**EXERCISE DETAILS**
Nothing but the lines from the one containing "(790, 685) none" through the end of the material should be restated, and each exactly.

▶

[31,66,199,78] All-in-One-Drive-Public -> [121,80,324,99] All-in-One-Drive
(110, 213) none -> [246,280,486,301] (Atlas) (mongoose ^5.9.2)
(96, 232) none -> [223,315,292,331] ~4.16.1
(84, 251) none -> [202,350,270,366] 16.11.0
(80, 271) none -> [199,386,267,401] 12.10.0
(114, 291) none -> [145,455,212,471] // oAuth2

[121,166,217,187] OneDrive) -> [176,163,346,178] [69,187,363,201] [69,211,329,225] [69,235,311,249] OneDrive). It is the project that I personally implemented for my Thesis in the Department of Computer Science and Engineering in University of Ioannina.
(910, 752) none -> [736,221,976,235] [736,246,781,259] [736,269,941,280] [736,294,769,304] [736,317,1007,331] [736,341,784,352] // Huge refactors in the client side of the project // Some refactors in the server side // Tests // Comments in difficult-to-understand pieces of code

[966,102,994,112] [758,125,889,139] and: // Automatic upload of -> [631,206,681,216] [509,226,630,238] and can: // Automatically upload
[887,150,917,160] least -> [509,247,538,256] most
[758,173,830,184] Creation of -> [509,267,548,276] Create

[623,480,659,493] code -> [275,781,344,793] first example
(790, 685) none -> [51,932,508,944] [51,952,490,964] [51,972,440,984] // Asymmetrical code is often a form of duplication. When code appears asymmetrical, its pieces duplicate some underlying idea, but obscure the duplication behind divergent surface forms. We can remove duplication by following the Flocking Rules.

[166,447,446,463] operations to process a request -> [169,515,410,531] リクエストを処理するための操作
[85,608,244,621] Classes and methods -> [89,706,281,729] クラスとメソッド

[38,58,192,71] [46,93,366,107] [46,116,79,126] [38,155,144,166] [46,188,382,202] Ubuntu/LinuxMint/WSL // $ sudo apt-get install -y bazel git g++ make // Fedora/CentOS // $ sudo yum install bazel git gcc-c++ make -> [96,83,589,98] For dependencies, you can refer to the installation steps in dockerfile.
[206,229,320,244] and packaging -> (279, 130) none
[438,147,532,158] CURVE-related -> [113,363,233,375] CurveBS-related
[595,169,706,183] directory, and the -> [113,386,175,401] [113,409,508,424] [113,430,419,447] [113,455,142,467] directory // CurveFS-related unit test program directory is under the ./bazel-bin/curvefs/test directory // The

◀

**WRITTEN SOLUTION**
(790, 685) none -> [51,932,508,944] [51,952,490,964] [51,972,440,984] // Asymmetrical code is often a form of duplication. When code appears asymmetrical, its pieces duplicate some underlying idea, but obscure the duplication behind divergent surface forms. We can remove duplication by following the Flocking Rules.

[166,447,446,463] operations to process a request -> [169,515,410,531] リクエストを処理するための操作
[85,608,244,621] Classes and methods -> [89,706,281,729] クラスとメソッド

[38,58,192,71] [46,93,366,107] [46,116,79,126] [38,155,144,166] [46,188,382,202] Ubuntu/LinuxMint/WSL // $ sudo apt-get install -y bazel git g++ make // Fedora/CentOS // $ sudo yum install bazel git gcc-c++ make -> [96,83,589,98] For dependencies, you can refer to the installation steps in dockerfile.
[206,229,320,244] and packaging -> (279, 130) none
[438,147,532,158] CURVE-related -> [113,363,233,375] CurveBS-related
[595,169,706,183] directory, and the -> [113,386,175,401] [113,409,508,424] [113,430,419,447] [113,455,142,467] directory // CurveFS-related unit test program directory is under the ./bazel-bin/curvefs/test directory // The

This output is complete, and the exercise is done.